Sur son territoire, elle exerce de plein droit, outre les compétences actuelles des communautés urbaines :
. les compétences des communes en matière d’équipements culturels, socioculturels et sportifs d’intérêt métropolitain, de politique de la ville, de dispositifs locaux de prévention de la délinquance,
. les compétences du département en matière de voirie départementale et de transports scolaires, de zones d’activités et de promotion à l’étranger du territoire et de ses activités économiques,
. les compétences de la région en matière de promotion à l’étranger du territoire et de ses activités économiques.
. Par voie de convention, elle peut se voir confier d’autres compétences.
- Ø La création de communes nouvelles est subordonnée à l’accord des communes concernées et à une consultation des électeurs.
Elle ne peut intervenir que si le projet recueille la majorité des suffrages exprimés avec la participation minimale du quart des électeurs inscrits.
Au sein des communes nouvelles, des communes déléguées peuvent subsister avec un maire et un conseil municipal délégués.
- Ø Les dispositions concernant l’intercommunalité sont maintenues.
Le préfet élabore un schéma départemental de coopération intercommunale qui ne peut être modifié que par une majorité des 2/3 de la commission départementale de coopération intercommunale.

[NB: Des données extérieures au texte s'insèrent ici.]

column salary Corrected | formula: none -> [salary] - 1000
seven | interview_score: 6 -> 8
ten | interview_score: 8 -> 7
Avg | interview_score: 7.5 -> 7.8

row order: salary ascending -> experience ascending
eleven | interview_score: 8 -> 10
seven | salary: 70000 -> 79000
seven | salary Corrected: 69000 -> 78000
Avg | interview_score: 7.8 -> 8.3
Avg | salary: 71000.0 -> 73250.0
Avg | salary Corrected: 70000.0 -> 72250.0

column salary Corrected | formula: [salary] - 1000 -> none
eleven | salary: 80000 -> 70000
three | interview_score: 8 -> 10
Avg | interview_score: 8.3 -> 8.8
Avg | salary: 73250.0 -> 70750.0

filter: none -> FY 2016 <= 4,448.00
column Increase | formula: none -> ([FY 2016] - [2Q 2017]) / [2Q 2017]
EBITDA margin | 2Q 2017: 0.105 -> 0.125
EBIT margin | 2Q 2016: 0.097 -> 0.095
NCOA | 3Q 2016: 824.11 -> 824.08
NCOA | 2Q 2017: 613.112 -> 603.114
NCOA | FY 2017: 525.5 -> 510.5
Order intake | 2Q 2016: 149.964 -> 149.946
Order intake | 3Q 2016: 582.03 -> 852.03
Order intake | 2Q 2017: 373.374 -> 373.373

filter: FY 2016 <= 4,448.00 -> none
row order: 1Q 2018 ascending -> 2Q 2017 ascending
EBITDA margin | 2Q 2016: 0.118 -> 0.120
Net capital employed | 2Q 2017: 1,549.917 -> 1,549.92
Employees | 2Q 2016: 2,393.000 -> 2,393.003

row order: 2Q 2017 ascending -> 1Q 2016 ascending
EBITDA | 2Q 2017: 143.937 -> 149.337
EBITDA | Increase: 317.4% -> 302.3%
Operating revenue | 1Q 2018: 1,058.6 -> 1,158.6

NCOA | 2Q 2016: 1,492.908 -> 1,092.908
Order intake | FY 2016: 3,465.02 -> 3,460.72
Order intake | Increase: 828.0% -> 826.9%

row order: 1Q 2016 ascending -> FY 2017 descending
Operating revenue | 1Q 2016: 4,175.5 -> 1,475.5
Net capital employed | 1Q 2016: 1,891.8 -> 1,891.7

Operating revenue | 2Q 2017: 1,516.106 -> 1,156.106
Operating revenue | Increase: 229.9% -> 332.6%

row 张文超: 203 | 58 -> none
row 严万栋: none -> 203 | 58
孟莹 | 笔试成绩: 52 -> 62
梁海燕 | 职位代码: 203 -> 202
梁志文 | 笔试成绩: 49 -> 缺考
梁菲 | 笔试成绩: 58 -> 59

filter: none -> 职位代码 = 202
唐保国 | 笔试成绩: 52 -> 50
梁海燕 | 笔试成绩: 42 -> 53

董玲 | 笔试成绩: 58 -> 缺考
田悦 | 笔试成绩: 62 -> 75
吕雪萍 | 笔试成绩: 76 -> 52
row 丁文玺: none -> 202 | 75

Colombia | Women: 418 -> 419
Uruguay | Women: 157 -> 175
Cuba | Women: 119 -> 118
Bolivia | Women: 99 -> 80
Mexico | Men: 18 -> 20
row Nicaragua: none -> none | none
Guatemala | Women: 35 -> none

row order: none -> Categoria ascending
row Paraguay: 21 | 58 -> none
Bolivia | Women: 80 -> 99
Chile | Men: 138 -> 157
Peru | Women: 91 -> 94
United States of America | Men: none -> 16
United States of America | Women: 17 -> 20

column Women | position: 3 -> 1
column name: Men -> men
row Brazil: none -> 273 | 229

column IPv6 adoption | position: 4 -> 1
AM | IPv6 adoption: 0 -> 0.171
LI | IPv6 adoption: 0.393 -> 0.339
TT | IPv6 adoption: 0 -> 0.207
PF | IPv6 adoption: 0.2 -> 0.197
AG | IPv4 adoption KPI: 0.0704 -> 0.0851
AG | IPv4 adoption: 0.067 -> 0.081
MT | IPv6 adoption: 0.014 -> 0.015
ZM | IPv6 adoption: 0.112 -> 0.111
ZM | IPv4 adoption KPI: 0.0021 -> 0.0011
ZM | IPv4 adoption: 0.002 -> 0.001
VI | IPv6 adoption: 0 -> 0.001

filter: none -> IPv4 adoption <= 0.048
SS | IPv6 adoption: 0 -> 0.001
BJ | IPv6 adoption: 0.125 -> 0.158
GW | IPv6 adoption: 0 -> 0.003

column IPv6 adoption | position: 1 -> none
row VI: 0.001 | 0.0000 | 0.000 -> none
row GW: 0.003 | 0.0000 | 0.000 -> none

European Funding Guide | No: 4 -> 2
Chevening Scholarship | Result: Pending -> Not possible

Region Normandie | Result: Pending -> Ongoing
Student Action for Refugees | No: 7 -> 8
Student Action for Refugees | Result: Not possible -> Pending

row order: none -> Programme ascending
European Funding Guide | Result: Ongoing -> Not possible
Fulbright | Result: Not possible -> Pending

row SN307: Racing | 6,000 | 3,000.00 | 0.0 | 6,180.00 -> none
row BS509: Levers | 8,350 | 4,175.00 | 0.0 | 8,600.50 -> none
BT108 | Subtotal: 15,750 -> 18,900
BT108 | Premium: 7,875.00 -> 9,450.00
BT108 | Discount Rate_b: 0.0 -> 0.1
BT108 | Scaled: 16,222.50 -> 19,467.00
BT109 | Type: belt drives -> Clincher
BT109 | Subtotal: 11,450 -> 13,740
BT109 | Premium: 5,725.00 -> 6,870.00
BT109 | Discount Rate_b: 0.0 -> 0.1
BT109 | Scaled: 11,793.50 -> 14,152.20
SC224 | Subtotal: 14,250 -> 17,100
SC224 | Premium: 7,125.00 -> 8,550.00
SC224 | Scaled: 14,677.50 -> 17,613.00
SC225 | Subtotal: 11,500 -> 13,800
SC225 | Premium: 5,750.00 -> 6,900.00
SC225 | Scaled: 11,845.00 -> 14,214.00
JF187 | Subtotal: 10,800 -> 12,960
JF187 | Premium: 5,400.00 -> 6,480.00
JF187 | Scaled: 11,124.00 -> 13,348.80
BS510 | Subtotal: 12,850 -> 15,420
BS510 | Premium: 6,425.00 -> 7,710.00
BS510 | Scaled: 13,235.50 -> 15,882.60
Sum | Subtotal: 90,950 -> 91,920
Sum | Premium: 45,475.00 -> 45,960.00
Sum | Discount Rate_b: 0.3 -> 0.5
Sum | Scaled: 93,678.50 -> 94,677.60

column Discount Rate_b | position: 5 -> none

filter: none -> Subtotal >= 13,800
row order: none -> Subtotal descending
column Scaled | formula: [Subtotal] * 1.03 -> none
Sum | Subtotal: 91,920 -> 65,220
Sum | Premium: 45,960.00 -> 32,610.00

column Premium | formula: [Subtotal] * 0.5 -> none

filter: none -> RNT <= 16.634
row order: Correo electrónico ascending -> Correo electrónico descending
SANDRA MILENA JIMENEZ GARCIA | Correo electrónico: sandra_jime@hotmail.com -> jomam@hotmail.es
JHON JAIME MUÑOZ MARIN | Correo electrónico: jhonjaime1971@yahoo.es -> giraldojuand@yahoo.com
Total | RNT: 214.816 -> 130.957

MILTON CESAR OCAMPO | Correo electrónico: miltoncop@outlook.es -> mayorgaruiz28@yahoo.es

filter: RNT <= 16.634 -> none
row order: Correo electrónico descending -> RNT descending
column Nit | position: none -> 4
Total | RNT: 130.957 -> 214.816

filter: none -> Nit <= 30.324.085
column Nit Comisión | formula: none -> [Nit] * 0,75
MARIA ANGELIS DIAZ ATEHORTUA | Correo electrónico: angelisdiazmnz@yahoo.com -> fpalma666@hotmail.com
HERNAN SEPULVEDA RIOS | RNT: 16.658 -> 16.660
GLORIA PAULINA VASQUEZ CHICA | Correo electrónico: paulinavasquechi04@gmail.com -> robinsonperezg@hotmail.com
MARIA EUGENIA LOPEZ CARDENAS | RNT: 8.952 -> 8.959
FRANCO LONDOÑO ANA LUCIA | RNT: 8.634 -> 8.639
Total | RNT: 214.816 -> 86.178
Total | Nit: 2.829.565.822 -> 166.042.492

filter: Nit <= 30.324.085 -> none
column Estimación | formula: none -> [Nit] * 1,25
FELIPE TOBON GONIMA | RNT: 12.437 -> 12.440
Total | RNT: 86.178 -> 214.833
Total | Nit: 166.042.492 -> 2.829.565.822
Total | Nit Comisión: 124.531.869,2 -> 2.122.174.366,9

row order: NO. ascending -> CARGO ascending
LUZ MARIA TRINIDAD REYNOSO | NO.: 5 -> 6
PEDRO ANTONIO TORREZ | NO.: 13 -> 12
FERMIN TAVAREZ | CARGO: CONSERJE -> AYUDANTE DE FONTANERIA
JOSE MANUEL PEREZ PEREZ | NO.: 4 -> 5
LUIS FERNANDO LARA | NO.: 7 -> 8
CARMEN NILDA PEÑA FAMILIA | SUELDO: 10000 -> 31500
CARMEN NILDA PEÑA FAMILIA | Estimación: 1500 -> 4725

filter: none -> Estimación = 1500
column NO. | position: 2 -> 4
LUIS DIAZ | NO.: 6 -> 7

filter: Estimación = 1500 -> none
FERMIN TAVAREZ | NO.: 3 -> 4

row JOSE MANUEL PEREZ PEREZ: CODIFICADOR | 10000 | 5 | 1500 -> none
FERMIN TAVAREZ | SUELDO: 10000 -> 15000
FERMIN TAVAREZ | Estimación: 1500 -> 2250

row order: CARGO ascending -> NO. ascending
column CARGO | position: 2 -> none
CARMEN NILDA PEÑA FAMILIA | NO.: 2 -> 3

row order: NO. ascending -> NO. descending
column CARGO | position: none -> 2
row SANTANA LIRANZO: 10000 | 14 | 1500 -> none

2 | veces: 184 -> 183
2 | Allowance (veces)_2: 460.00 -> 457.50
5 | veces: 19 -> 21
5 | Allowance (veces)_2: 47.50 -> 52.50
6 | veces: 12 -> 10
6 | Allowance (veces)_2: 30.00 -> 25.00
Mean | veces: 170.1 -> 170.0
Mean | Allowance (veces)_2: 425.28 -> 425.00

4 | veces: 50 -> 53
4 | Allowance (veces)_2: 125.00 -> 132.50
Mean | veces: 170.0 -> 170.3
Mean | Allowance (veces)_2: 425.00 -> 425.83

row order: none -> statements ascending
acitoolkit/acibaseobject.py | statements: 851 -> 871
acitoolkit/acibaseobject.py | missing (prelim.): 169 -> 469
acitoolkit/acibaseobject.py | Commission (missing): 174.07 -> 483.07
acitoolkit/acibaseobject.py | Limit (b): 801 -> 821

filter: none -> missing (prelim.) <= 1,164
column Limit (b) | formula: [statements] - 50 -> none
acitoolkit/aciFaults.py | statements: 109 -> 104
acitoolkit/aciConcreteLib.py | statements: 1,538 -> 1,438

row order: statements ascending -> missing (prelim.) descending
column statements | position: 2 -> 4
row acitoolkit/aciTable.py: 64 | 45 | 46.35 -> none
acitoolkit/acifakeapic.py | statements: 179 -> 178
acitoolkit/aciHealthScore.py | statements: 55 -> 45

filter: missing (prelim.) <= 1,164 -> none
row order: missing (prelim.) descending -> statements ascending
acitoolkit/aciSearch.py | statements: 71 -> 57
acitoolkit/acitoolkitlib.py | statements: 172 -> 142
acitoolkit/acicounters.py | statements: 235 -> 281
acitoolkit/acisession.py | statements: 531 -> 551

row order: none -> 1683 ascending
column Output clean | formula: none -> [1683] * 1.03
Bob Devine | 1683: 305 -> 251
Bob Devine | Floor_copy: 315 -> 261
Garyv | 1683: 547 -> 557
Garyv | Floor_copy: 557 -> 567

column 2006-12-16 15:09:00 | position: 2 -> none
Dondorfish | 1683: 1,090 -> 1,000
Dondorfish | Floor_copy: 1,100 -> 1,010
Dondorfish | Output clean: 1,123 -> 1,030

Dès la publication du schéma et au plus tard à compter du 1er janvier 2012, le Préfet fixe les périmètres des EPCI à fiscalité propre sous réserve de l’accord de la moitié des communes concernées représentant au moins la moitié de la population, avec nécessairement l’accord de la commune la plus peuplée si celle-ci représente au moins le tiers de la population totale.
À défaut d’un tel accord au 31 janvier 2012, le Préfet dispose jusqu’au 31 mars 2013, du pouvoir de créer des EPCI, de les faire fusionner, de fixer les périmètres, d’inclure des communes ou d’intégrer des syndicats de communes faisant doublon sous la seule réserve de tenir compte de l’avis de la CDCI exprimé à une majorité des 2/3.